Another method to reduce emissions is to add exhaust gas to the combustion mixture instead of more air to reduce emissions (i.e., exhaust gas recirculation). Exhaust gases have already combusted, so they do not burn again when they are recirculated. Since the exhaust gas does not burn, it lowers the peak combustion temperature. At lower combustion temperatures, nitrogen cannot form compounds with oxygen and is carried out of the system with the exhaust gas. NOx control requirements vary on various engines and so there are various control systems to provide these functions. The most commonly used in most modern day cars is the vacuum-operated EGR valve. There are also other controls that relate directly to the EGR systems and which complete the same function within the system like the thermal vacuum switch, variable valve timing, ported vacuum switch, venturi vacuum amplifier, EGR delay timer control, back pressure transducer, etc. The amount of EGR gas flow for each engine has to be calibrated as too much or too little can hamper performance by changing the engine breathing characteristics and may cause misfire or knock. Too much exhaust gas flow will retard engine performance and may cause misfire. Too little exhaust gas flow will increase NOx and may cause engine knock.

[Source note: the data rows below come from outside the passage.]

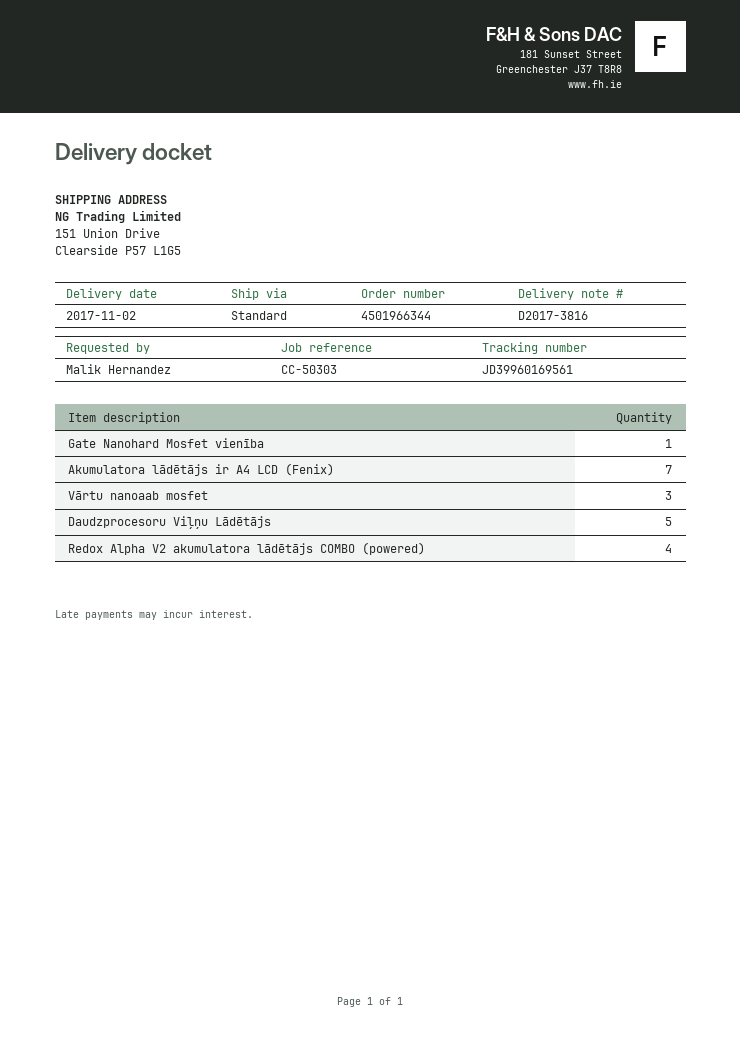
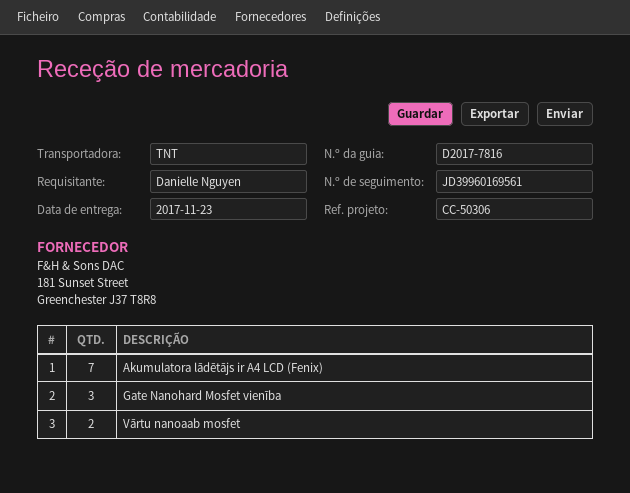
delivery note number: D2017-3816 -> D2017-7816
delivery date: 2017-11-02 -> 2017-11-23
reference: CC-50303 -> CC-50306
ordered by: Malik Hernandez -> Danielle Nguyen
shipping method: standard -> TNT
Gate Nanohard Mosfet vienība: 1 -> 3
Vārtu nanoaab mosfet: 3 -> 2
Daudzprocesoru Viļņu Lādētājs: 5 -> none
Redox Alpha V2 akumulatora lādētājs COMBO (powered): 4 -> none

Ionization sensing has not been utilized to any significant extent in these EGR controlled engines. Because of the nature of the mixture, the ionized species concentration, including NOx, is much less than at stoichiometric conditions. As a result, the ionization signal is of very low intensity and has great variability. The techniques developed using ionization signals for stochiometric operation are unsuitable for high EGR operation. For example, the ionization signals of some high EGR operated engines are sufficiently variable and are low enough in magnitude that integrating the signal can not be done reliably due to a number of factors. These factors include higher levels of noise relative to the ionization signal magnitude, the variability of the ionization signal, and the low magnitudes of the resultant integrated signal.